A medida foi tomada no âmbito de um processo que aponta possível morosidade na condução em tramitação na comarca de Una, no sul da Bahia.

De acordo com a representação, os autos foram conclusos para decisão em 18 de junho de 2024, mas apenas em 24 de janeiro de 2025 houve manifestação judicial, por meio de um despacho de mero expediente que determinou a realização de perícia no imóvel objeto da ação.

Ainda segundo o relato da parte autora, somente em 23 de agosto de 2025 foi emitido novo despacho reiterando a mesma providência.

Desde então, conforme a denúncia encaminhada ao órgão de controle do Judiciário, o processo teria permanecido sem novo impulso processual.

Diante da reclamação, o Mauro Campbell Marques, corregedor nacional de Justiça, determinou o encaminhamento do caso à Corregedoria-Geral do Tribunal de Justiça da Bahia para apuração dos fatos, com o consequente arquivamento do expediente no âmbito da Corregedoria Nacional.

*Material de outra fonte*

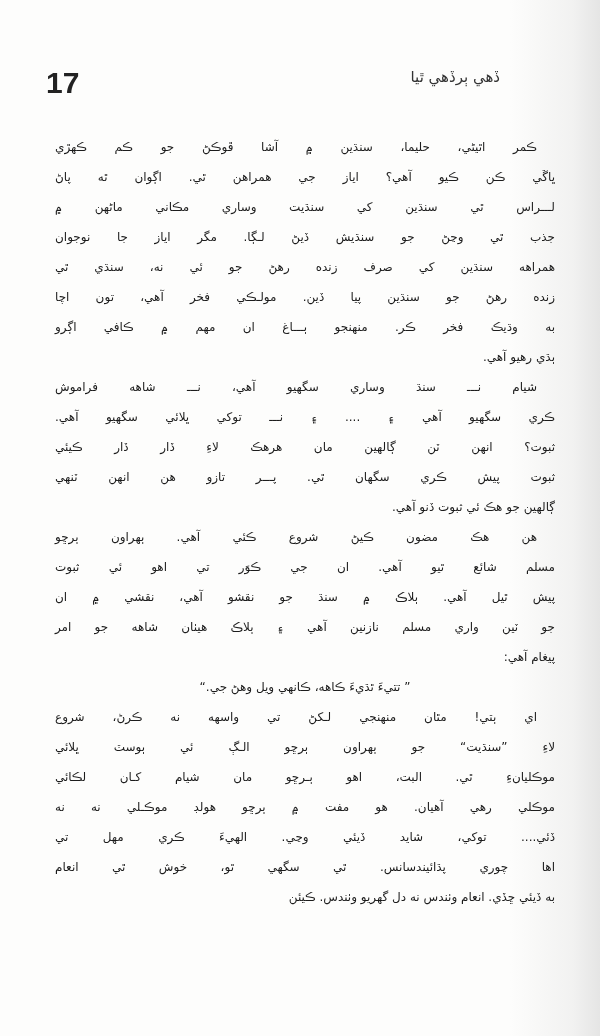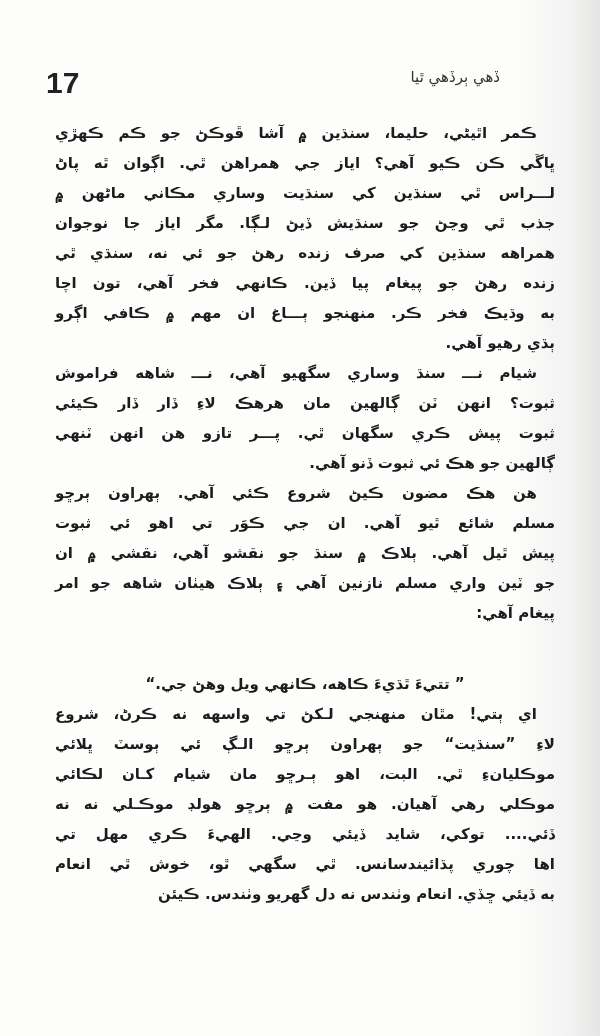--- a/index.html
+++ b/index.html
@@ -49,14 +49,14 @@
   }
   .content {
     position: absolute;
-    top: 118px;
+    top: 132px;
     left: 55px;
     width: 500px;
     direction: rtl;
     text-align: justify;
-    font-size: 15px;
+    font-size: 12px;
     line-height: 30px;
-    font-weight: bold;
+    font-weight: normal;
   }
   .para {
     margin: 0;

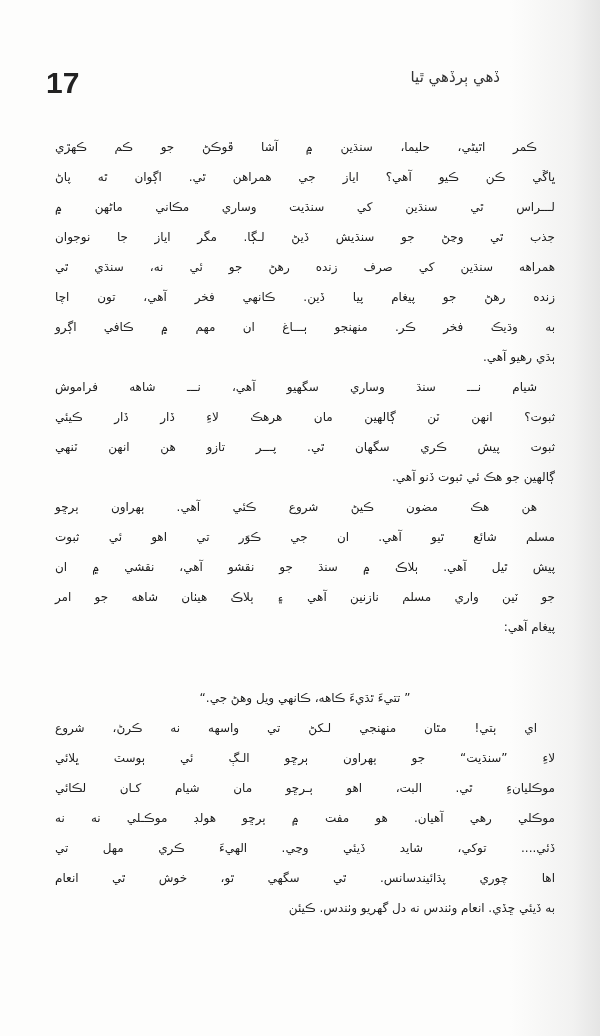--- a/index.html
+++ b/index.html
@@ -97,7 +97,7 @@
     <span class="line">لـــراس ٿي سنڌين کي سنڌيت وساري مڪاني ماڻهن ۾</span>
     <span class="line">جذب ٿي وڃڻ جو سنڌيش ڏيڻ لـڳا. مگر اياز جا نوجوان</span>
     <span class="line">همراهه سنڌين کي صرف زنده رهڻ جو ئي نه، سنڌي ٿي</span>
-    <span class="line">زنده رهڻ جو پيغام پيا ڏين. ڪانهي فخر آهي، تون اچا</span>
+    <span class="line">زنده رهڻ جو سنڌين پيا ڏين. مولـڪي فخر آهي، تون اچا</span>
     <span class="line">به وڌيڪ فخر ڪر. منهنجو ٻـــاغ ان مهم ۾ ڪافي اڳرو</span>
     <span class="line last">ٻڌي رهيو آهي.</span>
   </div>

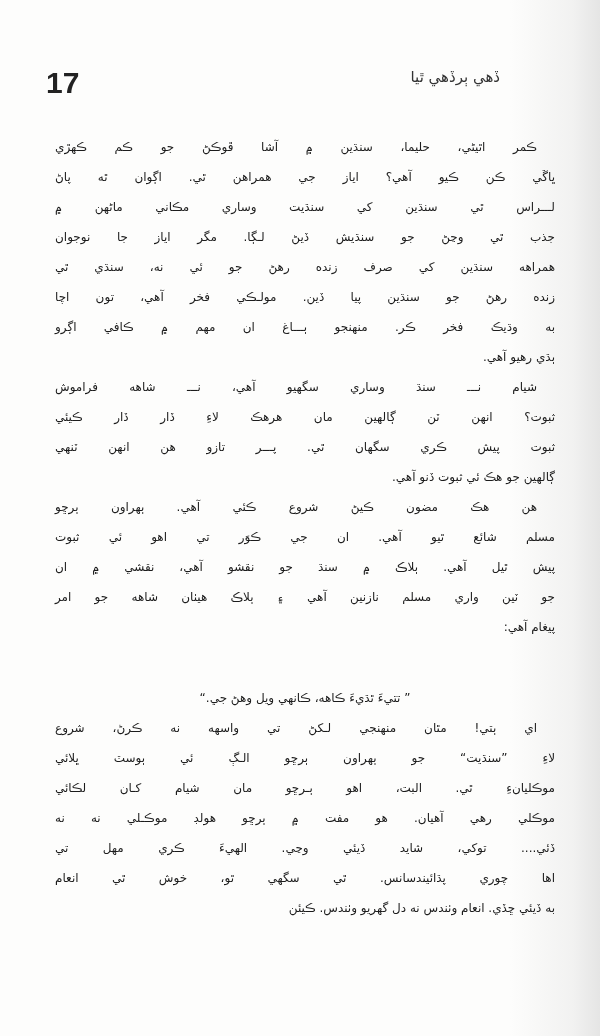--- a/index.html
+++ b/index.html
@@ -103,6 +103,7 @@
   </div>
   <div class="para">
     <span class="line indent">شيام نـــ سنڌ وساري سگهيو آهي، نـــ شاهه فراموش</span>
+    <span class="line">ڪري سگهيو آهي ۽ .... ۽ نـــ توکي ڀلائي سگهيو آهي.</span>
     <span class="line">ثبوت؟ انهن ٽن ڳالهين مان هرهڪ لاءِ ڏار ڏار ڪيئي</span>
     <span class="line">ثبوت پيش ڪري سگهان ٿي. پـــر تازو هن انهن ٽنهي</span>
     <span class="line last">ڳالهين جو هڪ ئي ثبوت ڏنو آهي.</span>

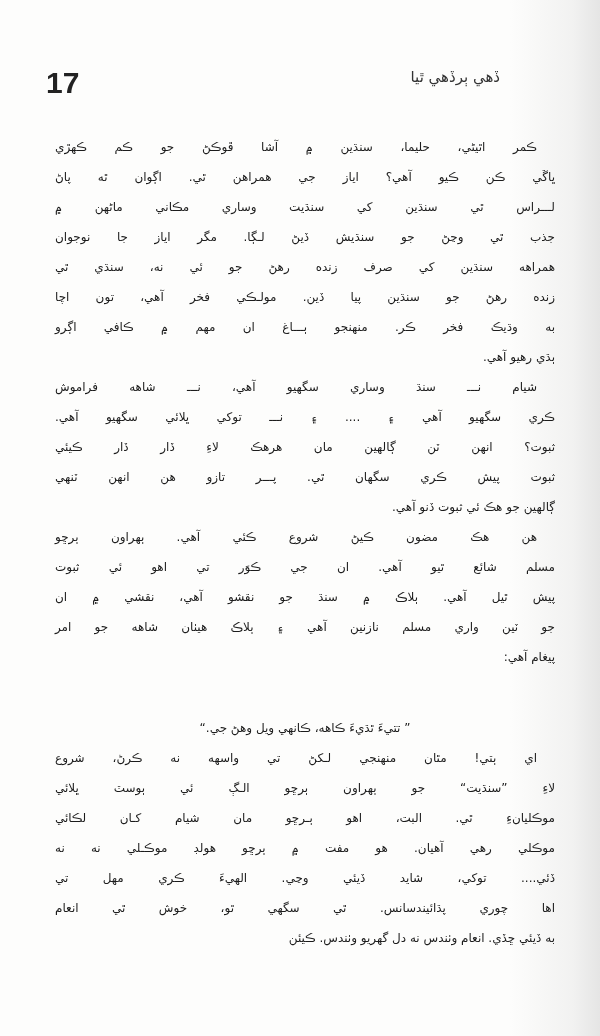--- a/index.html
+++ b/index.html
@@ -77,7 +77,6 @@
   .line.center {
     text-align: left;
     text-align-last: center;
-    margin-top: 41px;
   }
 </style>
 </head>

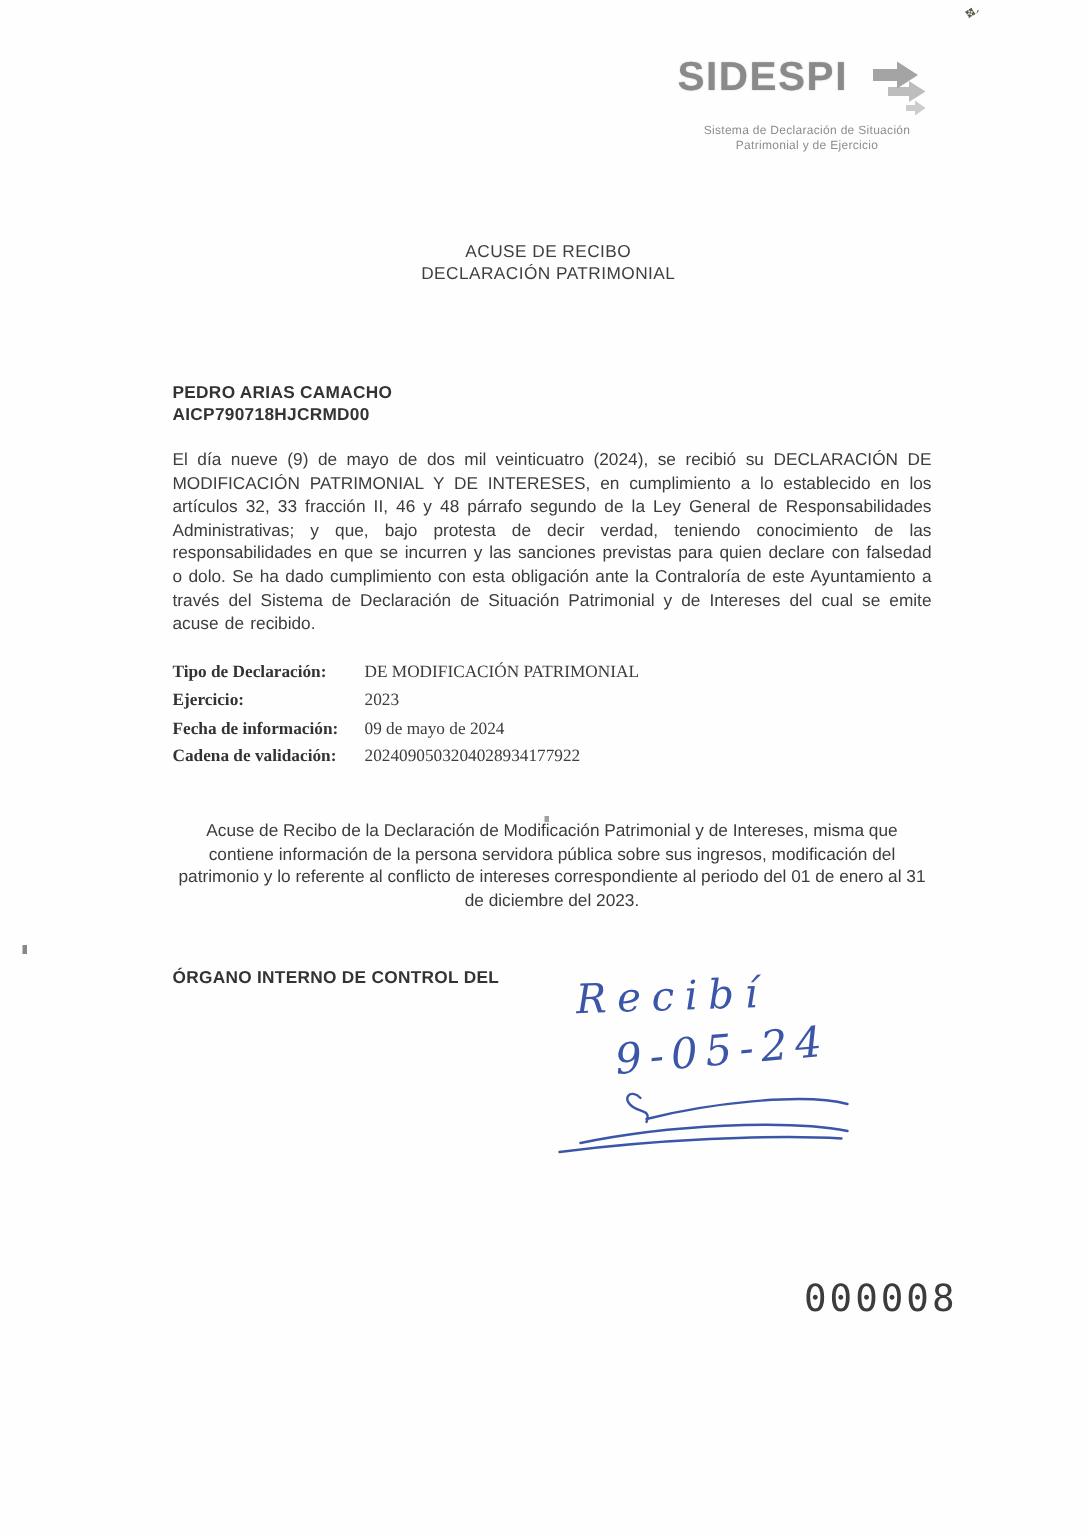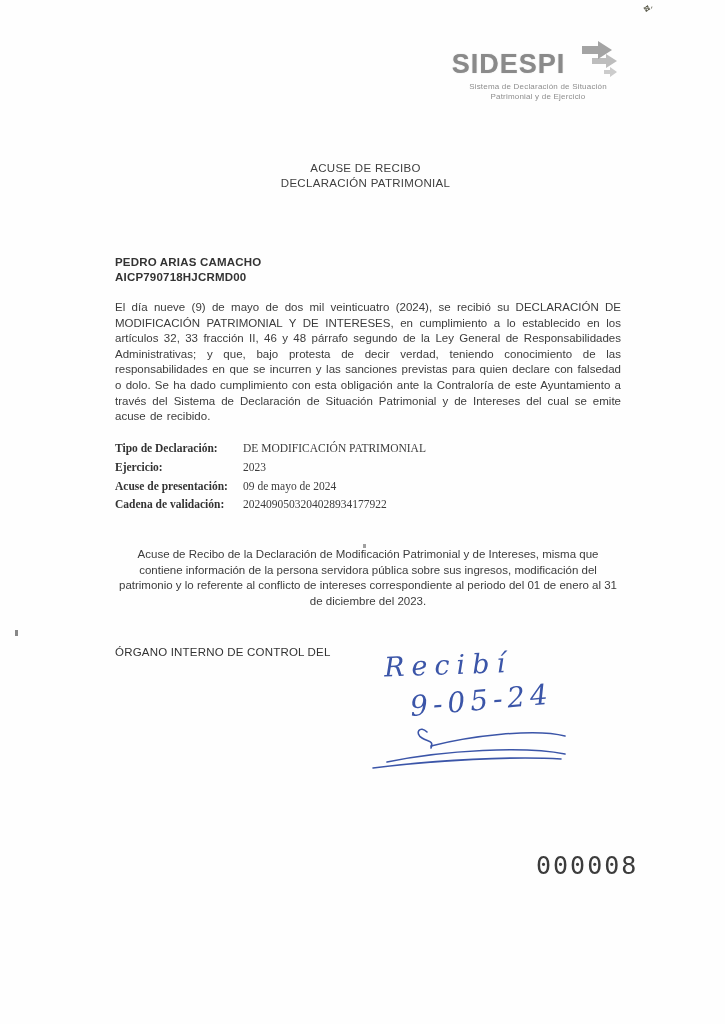--- a/index.html
+++ b/index.html
@@ -24,7 +24,7 @@
     user-select: none;
   }
   .logo-row {
-    display: flex; align-items: flex-end; justify-content: center; gap: 10px;
+    display: flex; align-items: flex-start; justify-content: center; gap: 10px;
   }
   .logo-word {
     font-size: 27px; font-weight: bold; letter-spacing: 1px;

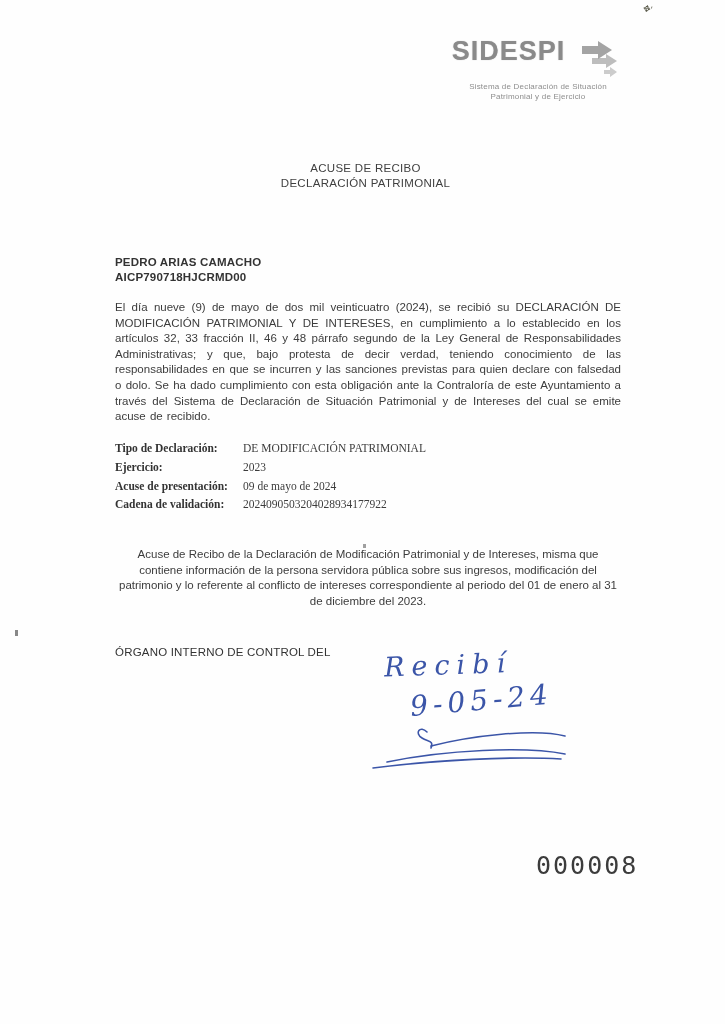--- a/index.html
+++ b/index.html
@@ -170,7 +170,7 @@
       <span class="detail-value">2023</span>
     </div>
     <div class="detail-row">
-      <span class="detail-label">Acuse de presentación:</span>
+      <span class="detail-label">Fecha de información:</span>
       <span class="detail-value">09 de mayo de 2024</span>
     </div>
     <div class="detail-row">

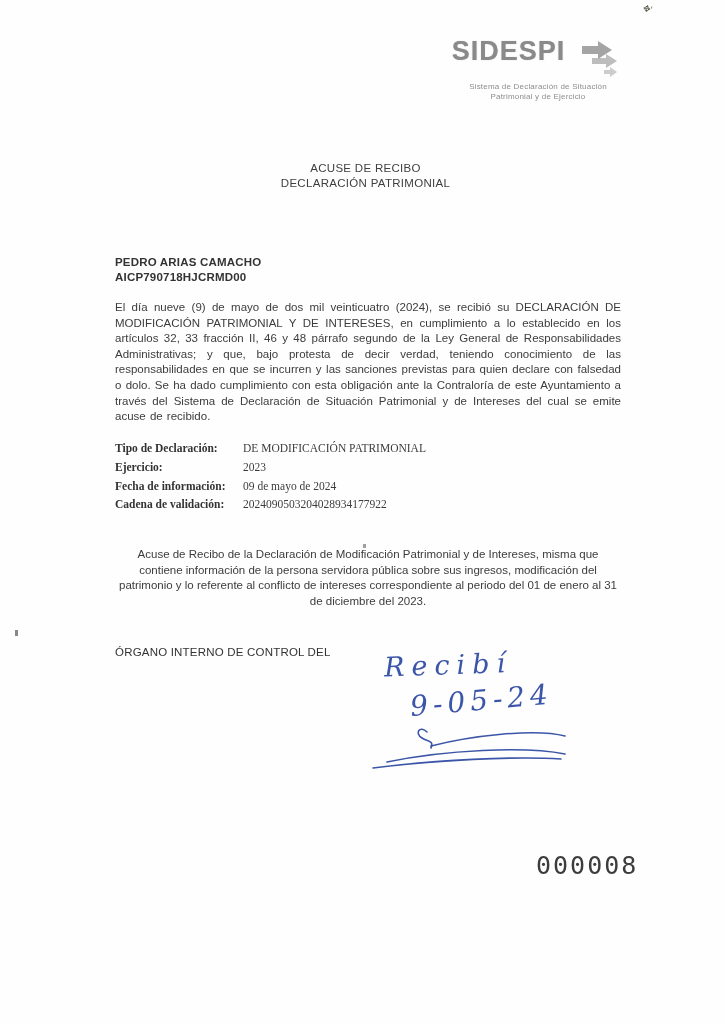--- a/index.html
+++ b/index.html
@@ -79,7 +79,7 @@
   
   .organo {
     position: absolute; top: 646px; left: 115px;
-    font-size: 11.5px; font-weight: normal; color: #333;
+    font-size: 11.5px; font-weight: bold; color: #333;
     letter-spacing: .2px;
   }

Após a redistribuição interna, o juiz auxiliar da Corregedoria-Geral da Justiça da Bahia, Marcos Adriano Silva Ledo, expediu despacho determinando que o juízo da comarca de Una apresente informações sobre o andamento do processo no prazo de 10 dias.

No despacho, o magistrado solicita esclarecimentos sobre as providências adotadas para garantir o regular impulso processual, medida considerada essencial para assegurar a duração razoável do processo, princípio previsto na Constituição Federal.

A decisão determina ainda a publicação e cumprimento imediato da notificação, que possui força notificatória para que o juízo representado apresente as informações solicitadas pela Corregedoria.

O caso agora aguarda manifestação da unidade judicial de Una, que deverá esclarecer as razões para a demora apontada na tramitação do processo.

Caso sejam constatadas irregularidades, a Corregedoria poderá adotar medidas administrativas cabíveis no âmbito do Tribunal de Justiça da Bahia.